Sometimes, if the person improves dramatically, like Job at the end of his story in the Bible, a friend or family member will return.

Reconcilation is a happy dance — until they realize the injured person is still not who they were pre-injury and probably never will be again.

If they haven’t educated themselves on brain injury, or even if they have but are unprepared to accommodate the ridiculous sudden appearances and disappearances of emotions; the paralysis of brain injury grief; the avoidance of events that bring up bad memory after bad memory while the injured brain still cannot cope with the onslaught on the senses; the roller coaster of abrupt anger and bawling erupting out of PTSD, or an overloaded brain, take your pick; the fatigue that slays plans; the stamina that fails; the confusion and memory dumps — then their old ways of avoiding and socially lying will reappear. They’ll either dump the injured person (without telling them), or the epithets will be coming out like knives at a barbecue.

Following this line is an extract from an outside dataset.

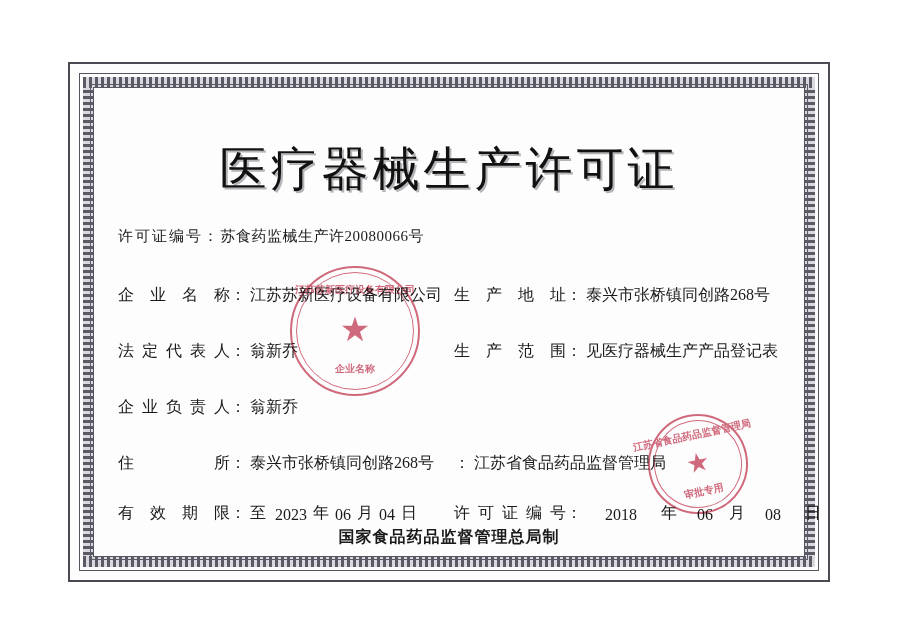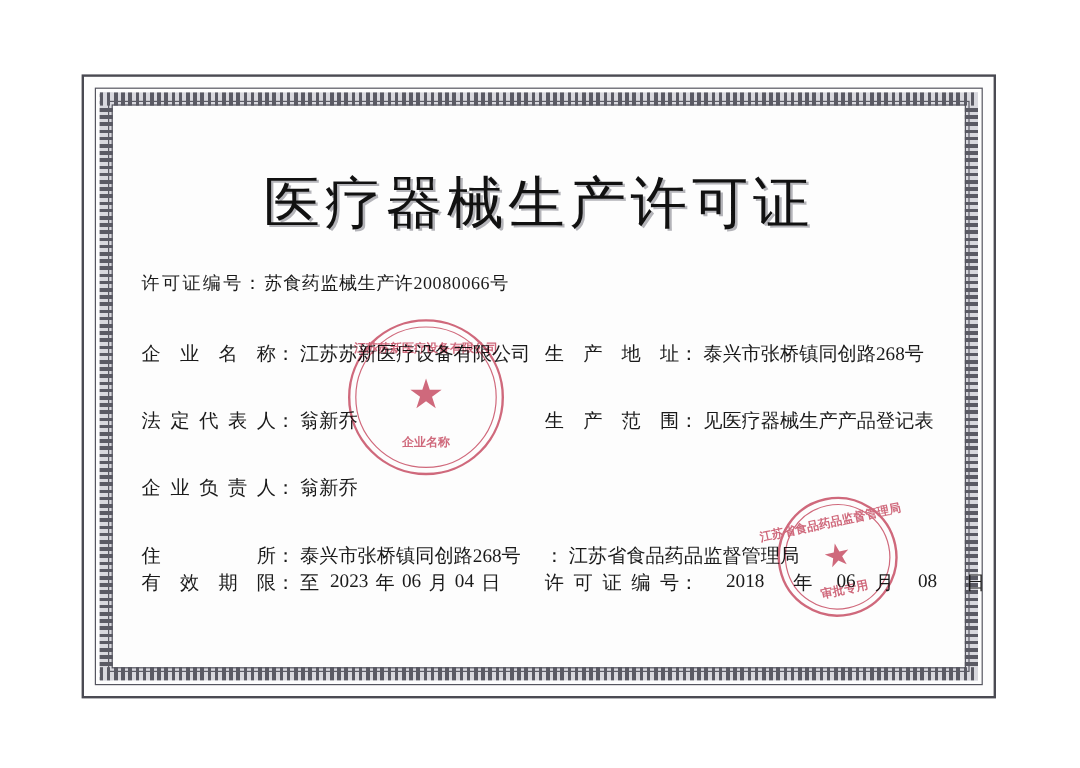"有效期限" .date-row { align-items: flex-start -> flex-end }
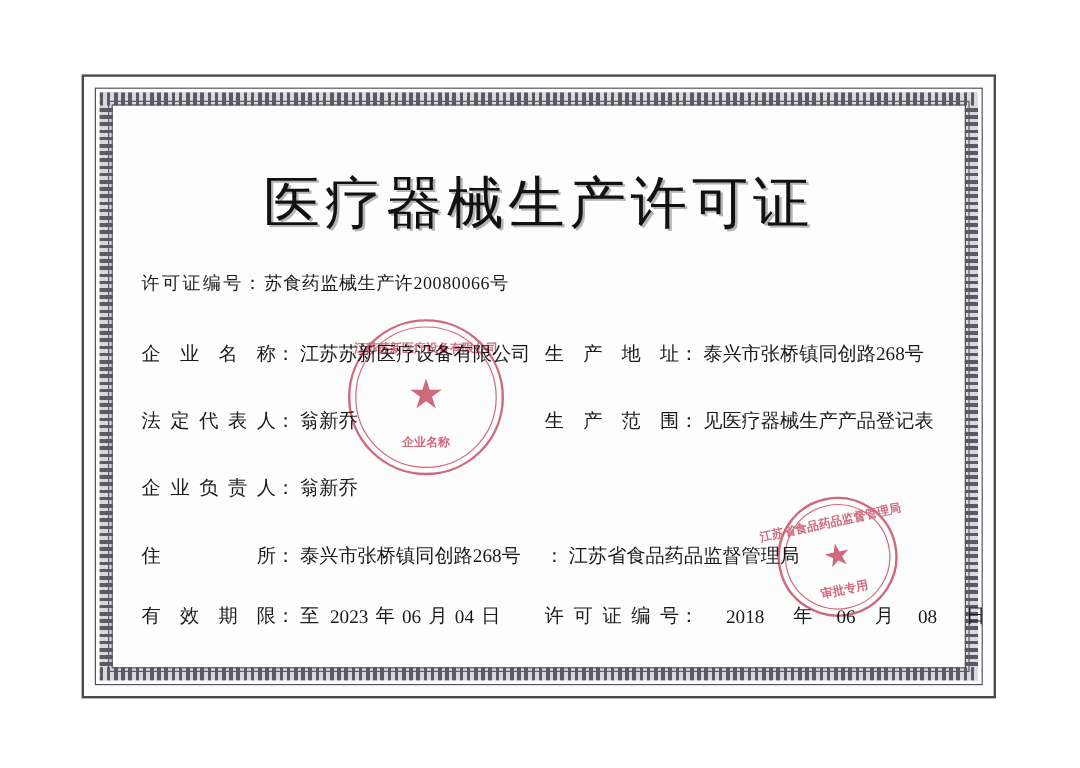"国家食品药品监督管理总局制" div.footer { html: none -> <div>国家食品药品监督管理总局制</div> }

Reconciliation for the injured person can then lead to distancing themself or risk murdering their self-esteem for the semblance of a social life. A re-loss.

Brain injury recovery takes decades. And so sometimes returning to a health care professional happens. Exhaustion, no more funds, or reaching the end of the health care professional's expertise at that time — or beancounters forcing a discharge — had ended the relationship. Recovery taking the client back is a joyous day, for professional and client alike! But year after year of loss after loss will have piled up stones on the client's heart. It takes awhile to trust as naturally as the first time the client walked in the door because the first time ended in an unwanted goodbye. The fear of re-loss — the questions of, is this real? Will this last? — thread their way into the resumed relationship.

If the resumed relationship keeps helping over the years, slowly, slowly trust and comfort will return.

As each loss magnifies brain injury grief, as each ended relationship is like a new body tossed onto an overflowing mass grave, they sour the injured person's optimistic perception of life.

The professional disregarding society’s ignorance of brain injury; disregarding the inability for people to accommodate the exigencies of brain injury, especially when complicated by PTSD and by brain injury grief erupting from its hidden place; and being oblivious to the too-common refrain of broken relationships in the lives of people with brain injury while placing sole responsibility onto the injured person to maintain relationships and thus all the losses, also crushes their client's hurting soul. Equating losses after brain injury to the normal losses in a normal life denies this injurious effect. My neurodoc’s solid advice shut me up. But for years before the code of silence around expressing our full range of thoughts and emotions over the loss we feel as patients and clients and as health care professionals and lawyers of long-term clients, when our relationships end, had kept my mouth clamped.